Start of Dataset content
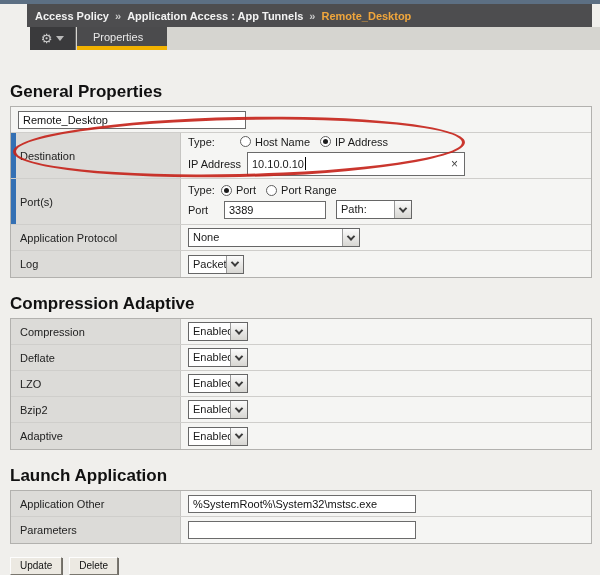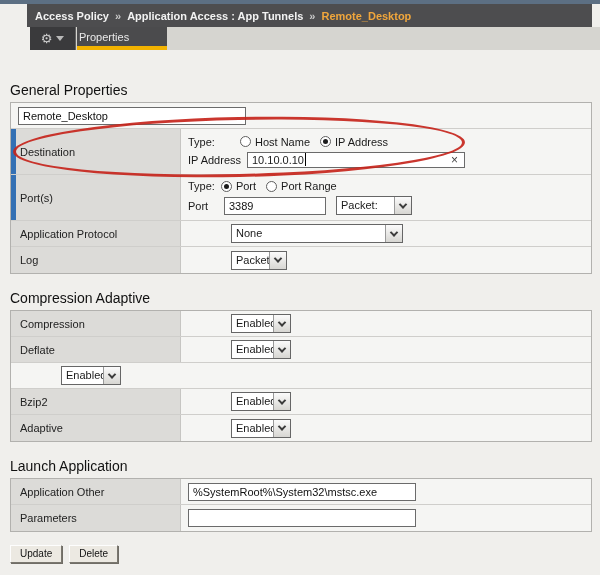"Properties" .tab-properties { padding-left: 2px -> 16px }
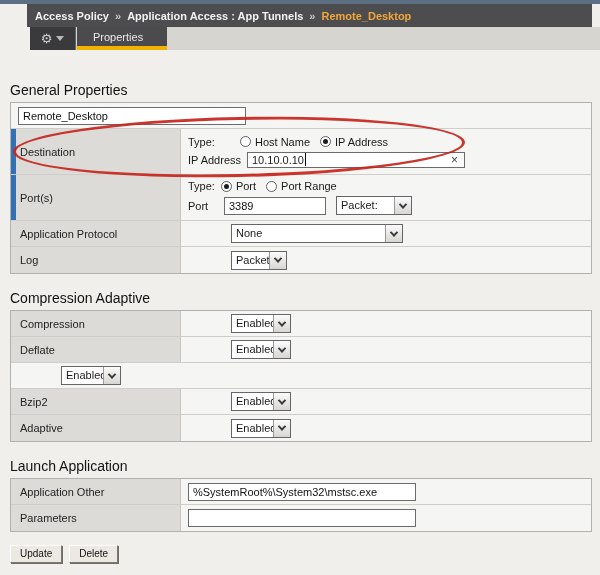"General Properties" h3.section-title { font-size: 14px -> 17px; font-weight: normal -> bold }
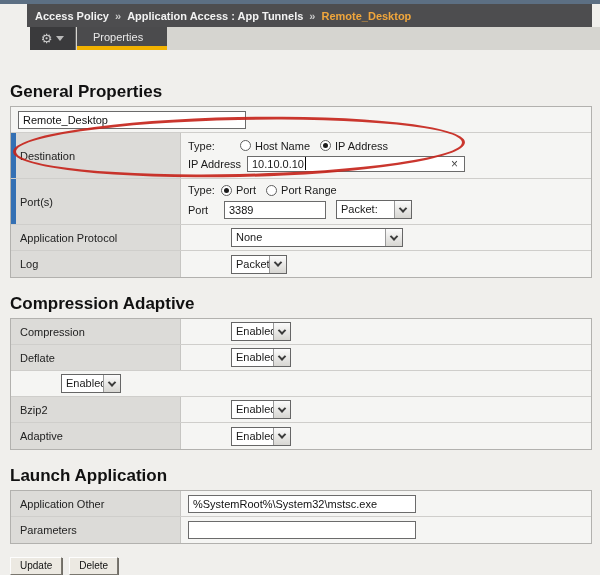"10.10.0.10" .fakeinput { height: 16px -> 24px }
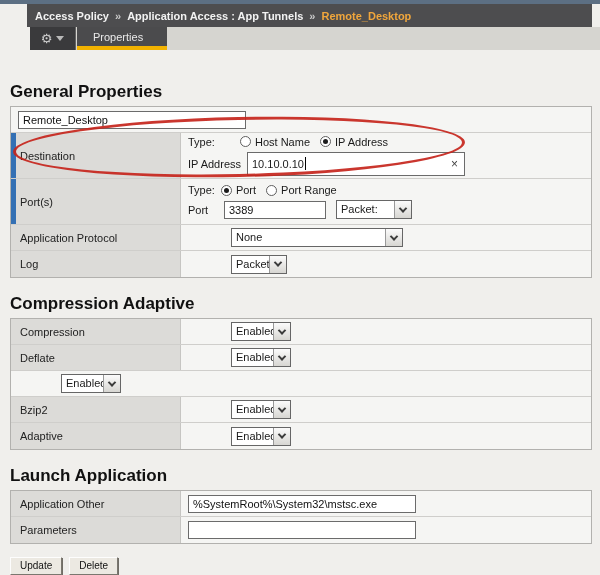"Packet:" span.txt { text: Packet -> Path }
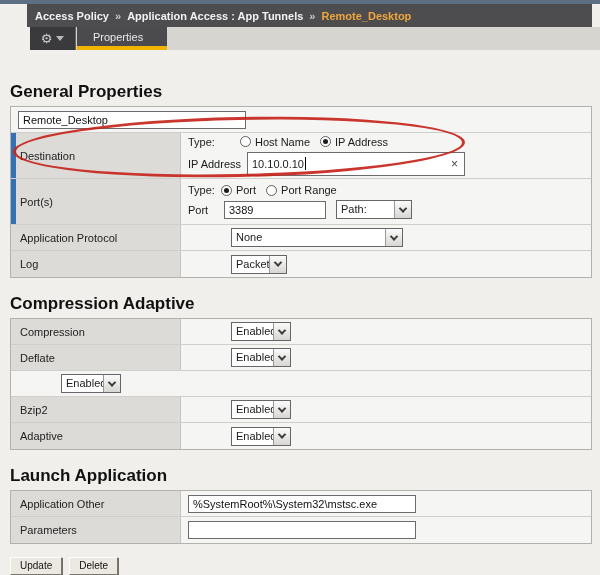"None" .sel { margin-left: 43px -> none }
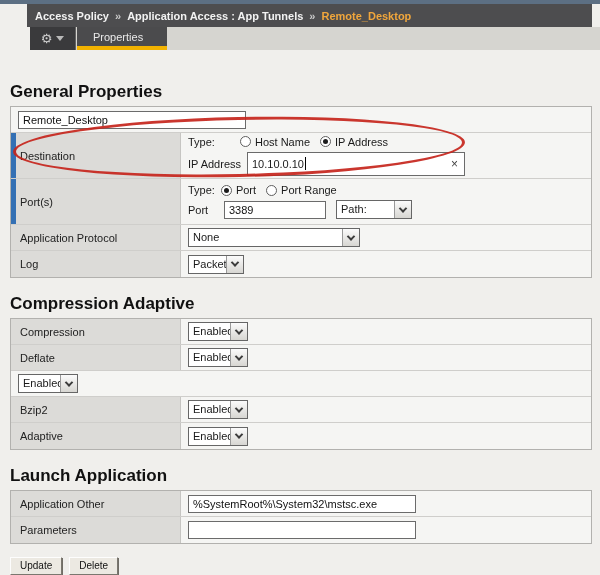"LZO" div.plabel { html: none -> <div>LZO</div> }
End of Dataset content
Start of Dataset content
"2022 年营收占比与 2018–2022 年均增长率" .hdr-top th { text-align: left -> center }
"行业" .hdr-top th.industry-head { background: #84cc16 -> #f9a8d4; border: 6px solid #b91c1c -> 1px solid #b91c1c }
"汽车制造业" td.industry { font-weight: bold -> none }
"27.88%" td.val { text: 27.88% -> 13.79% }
End of Dataset content
**Assigned task**
Looking at the entries above, copy out every line in which "industry" occurs.

**Expected answer**
"行业" .hdr-top th.industry-head { background: #84cc16 -> #f9a8d4; border: 6px solid #b91c1c -> 1px solid #b91c1c }
"汽车制造业" td.industry { font-weight: bold -> none }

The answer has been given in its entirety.